Question for those talking about growing your own. Do you leave the pods on the plants to dry? Let me back up - do say red beans produce a pod containing a few beans? Or do you have to hang them to dry indoors? 
Sounds interesting and would love to try it next garden season.


----------



## cowboy joe (Sep 14, 2003)

Durandal said:


> Growing 2.5 acres of Black Turtle Beans this year...


Tried planting an acre first year I was here. Ended up doing lots of work just to end up feeding the woodchucks & deer so I put up fences the following year. That kept the deer & woodchucks out but not the chipmunks & field mice.

But I digress...try the LDS (Latter Day Saints) stores if there is one in your area. I found this price list online:

http://providentliving.org/pfw/mult...WE_HomeStoragePriceSheet_US_71140_000_pdf.pdf

Pinto beans are listed at $16.30 / 25 lbs. I haven't purchased from one of these stores...perhaps someone who has can tell you more.


----------



## 7thswan (Nov 18, 2008)

Ode said:


> Is the store in SE Michigan by chance? The only reliable place we have for organic foods is in Ann Arbor, at Whole Foods or Trader Joe's. Kroger has recently added an organic section to their stores, but it is too small so there is very little variety.


Just outside of a small town, Kingston. In the Thumb. off M-46


----------



## Common Tator (Feb 19, 2008)

Do any of you use pink beans? I had some in storage, and went to look up recipes to cook some. I made some really great Barbeque baked beans. I read that these are the same beans the indians shared witht he pilgrims as part of the the three sisters. They are great fresh as green beans, and the beans can be saved and baked, so I'm looking for a cheap source of these for storage.


----------



## Aintlifegrand (Jun 3, 2005)

Common Tator said:


> Do any of you use pink beans?

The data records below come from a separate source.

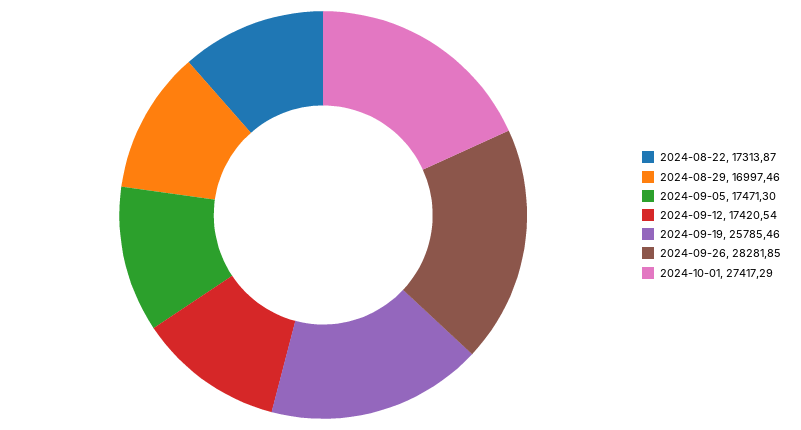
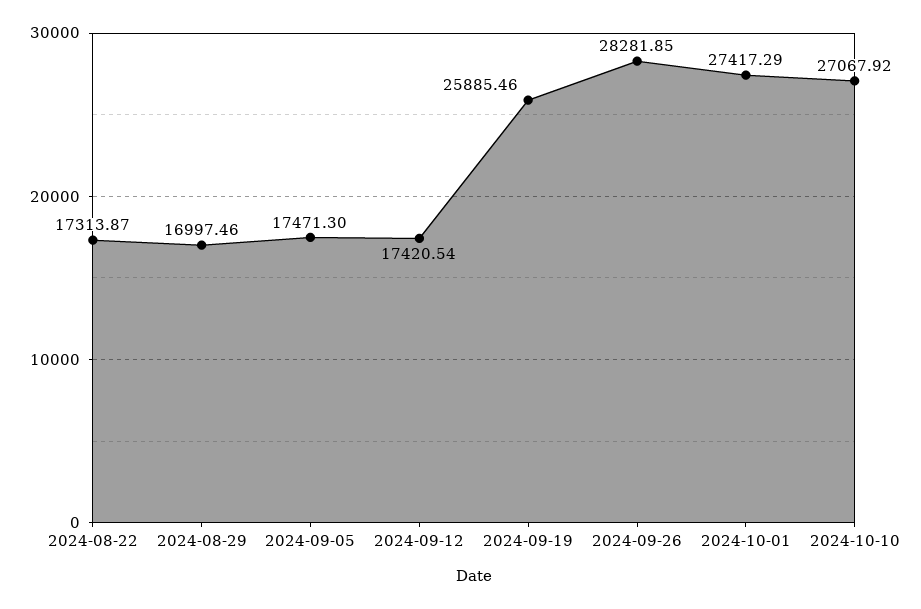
2024-09-19: 25785.46 -> 25885.46
2024-10-10: none -> 27067.92

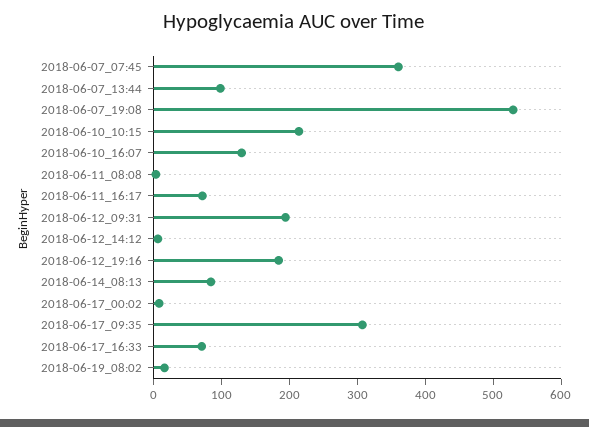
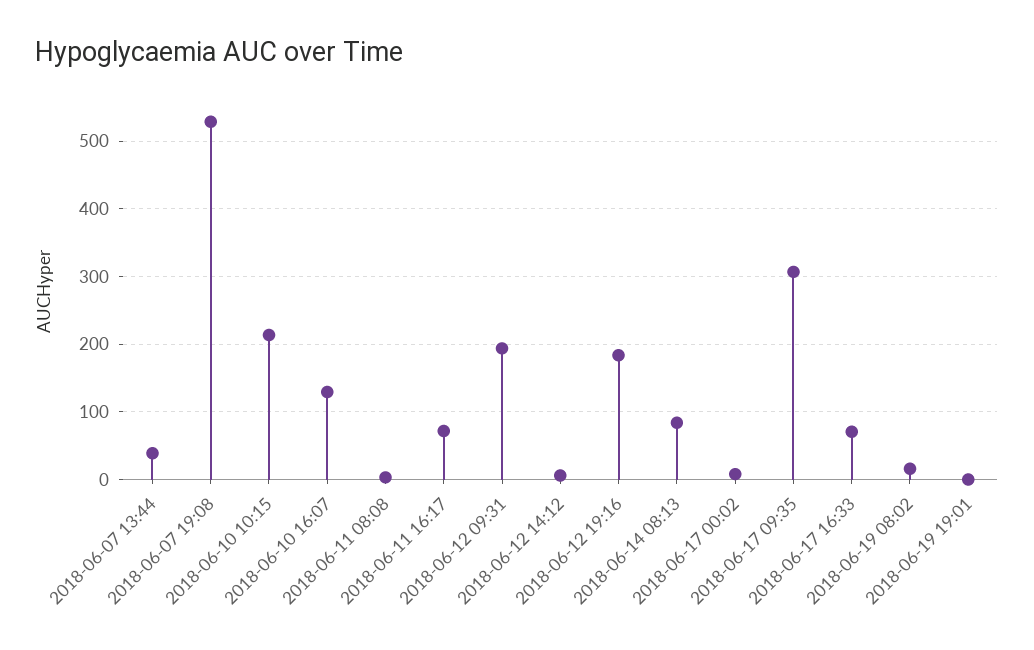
2018-06-07_07:45: 360 -> none
2018-06-07_13:44: 100 -> 40
2018-06-19 19:01: none -> 0

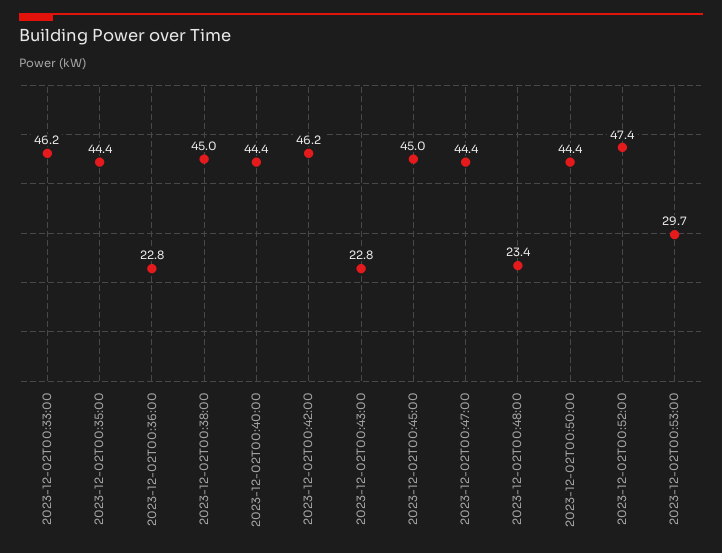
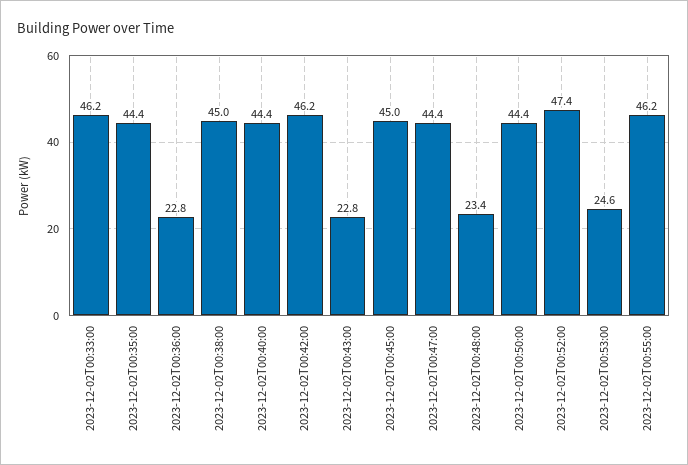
2023-12-02T00:53:00: 29.7 -> 24.6
2023-12-02T00:55:00: none -> 46.2

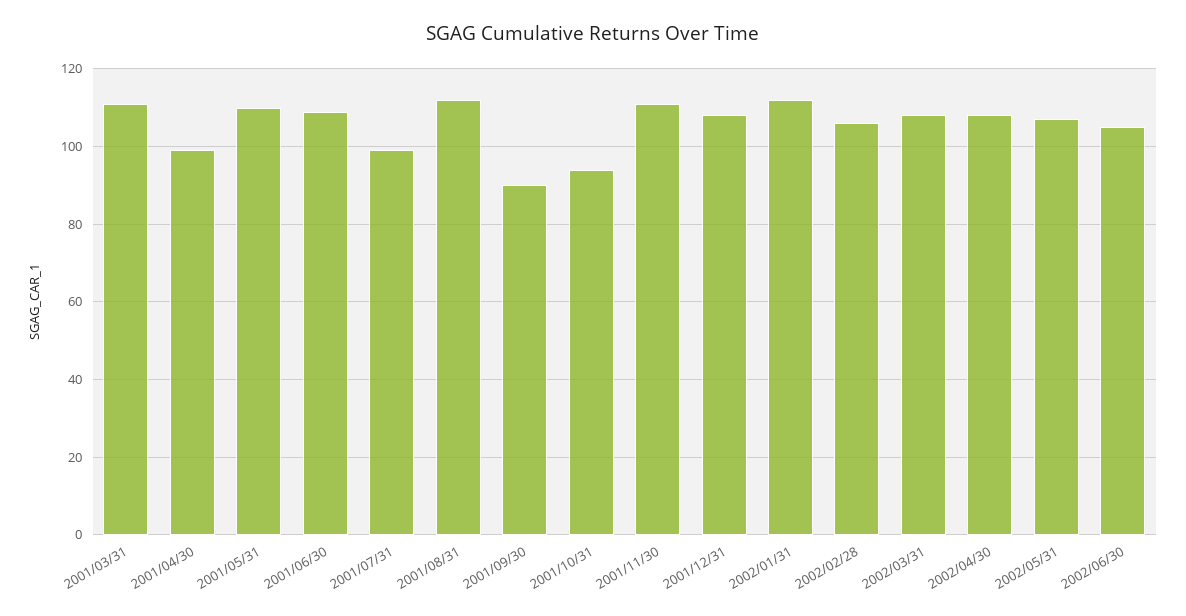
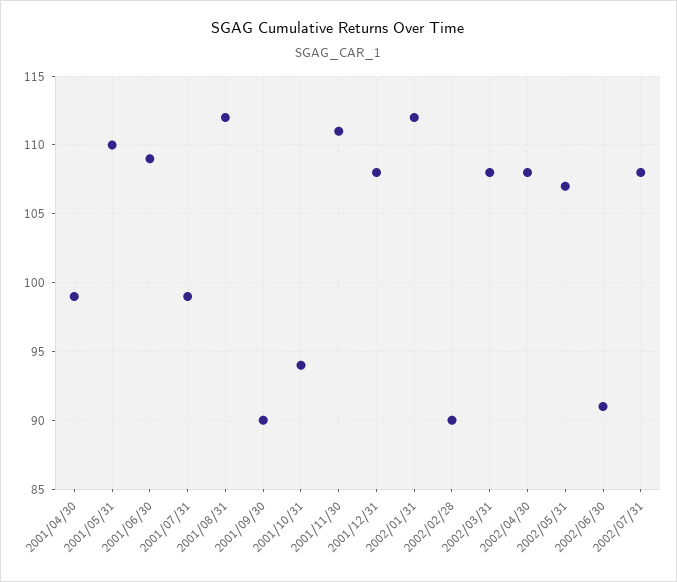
2001/03/31: 110 -> none
2002/02/28: 105 -> 90
2002/06/30: 105 -> 91
2002/07/31: none -> 108

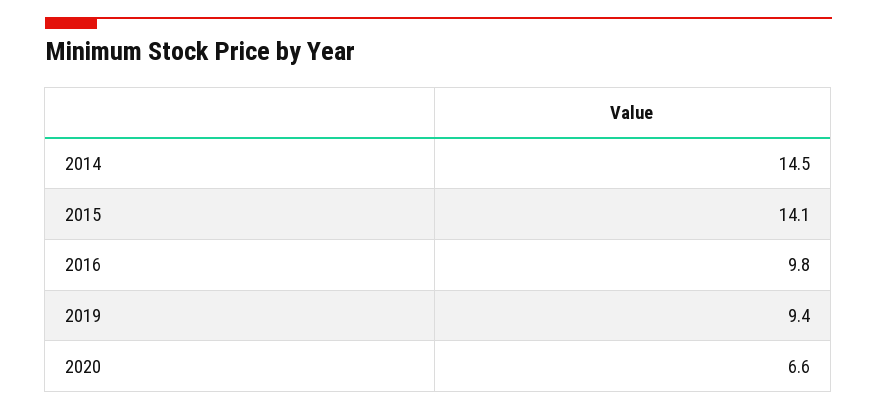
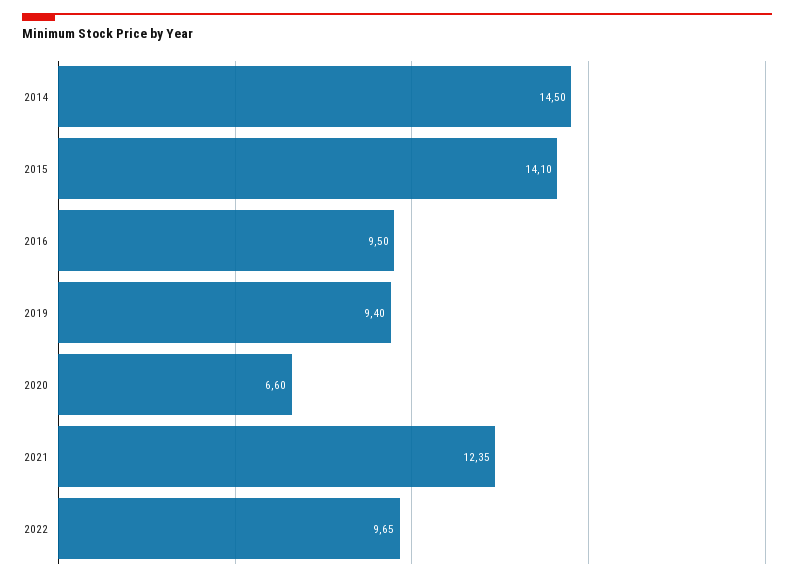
2016: 9.8 -> 9.5
2021: none -> 12.35
2022: none -> 9.65

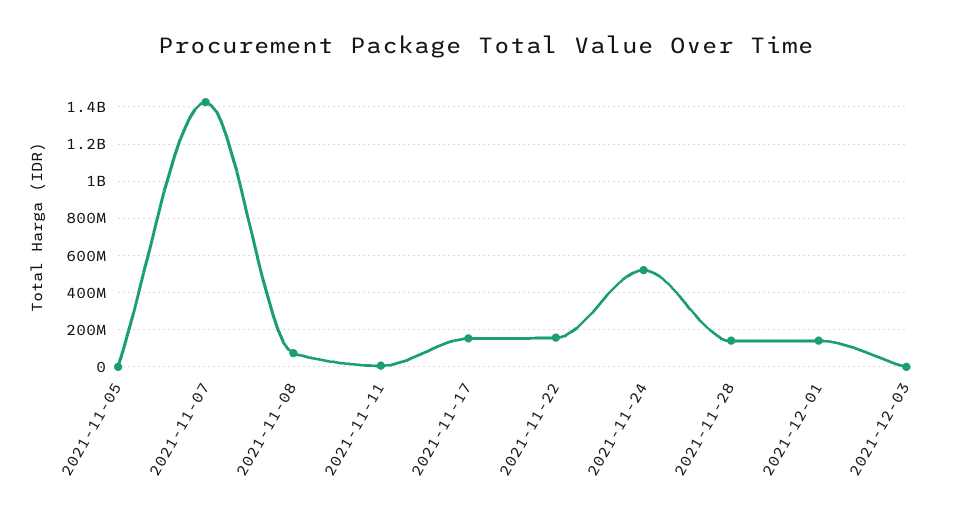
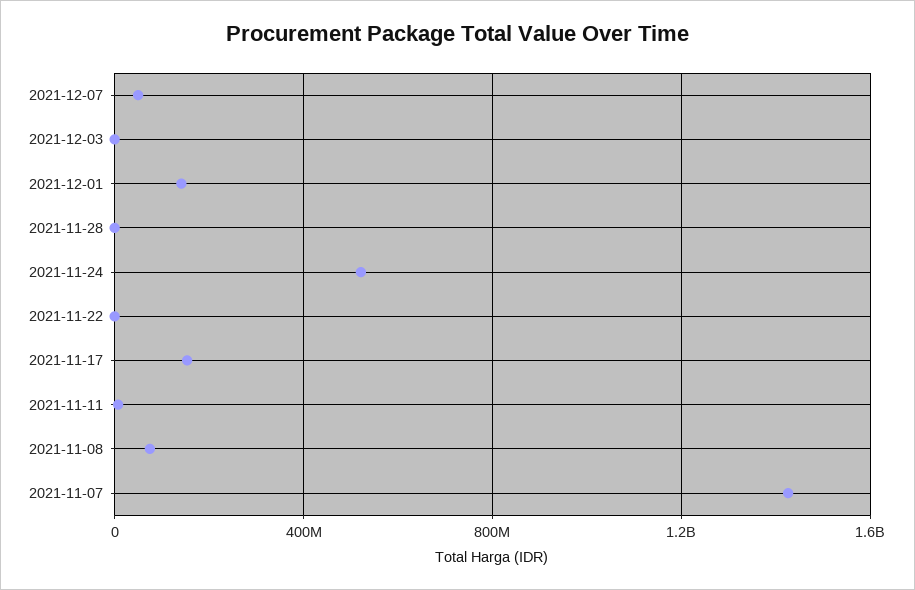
2021-11-05: 0 -> none
2021-11-22: 150000000 -> 0
2021-11-28: 150000000 -> 0
2021-12-07: none -> 50000000

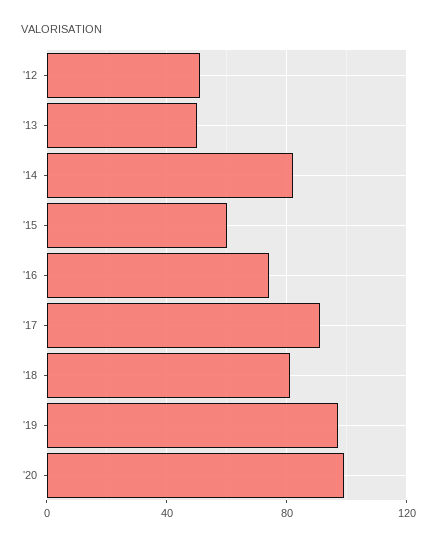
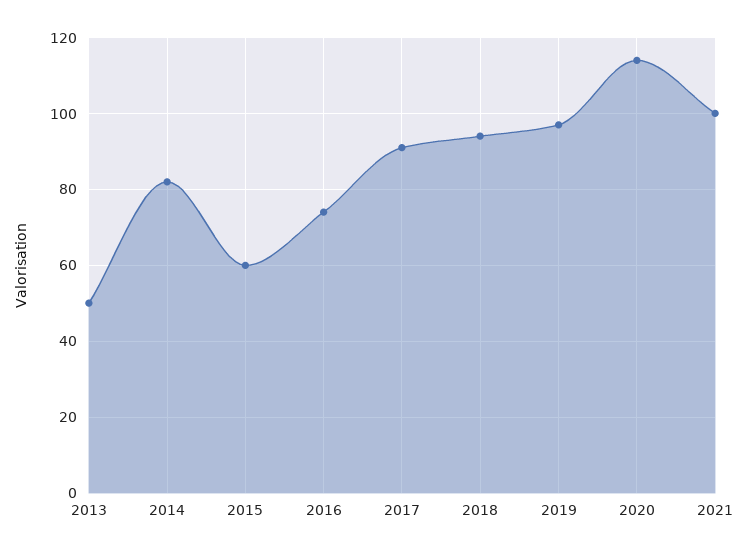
'12: 50 -> none
'18: 80 -> 95
'20: 100 -> 115
2021: none -> 100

I had some in storage, and went to look up recipes to cook some. I made some really great Barbeque baked beans. I read that these are the same beans the indians shared witht he pilgrims as part of the the three sisters. They are great fresh as green beans, and the beans can be saved and baked, so I'm looking for a cheap source of these for storage.


Pink eye? Like purple hull or crowder peas?


----------



## Common Tator (Feb 19, 2008)

Like these. http://www.amazon.com/Pink-Beans-16-oz/dp/B0000GJFOG


----------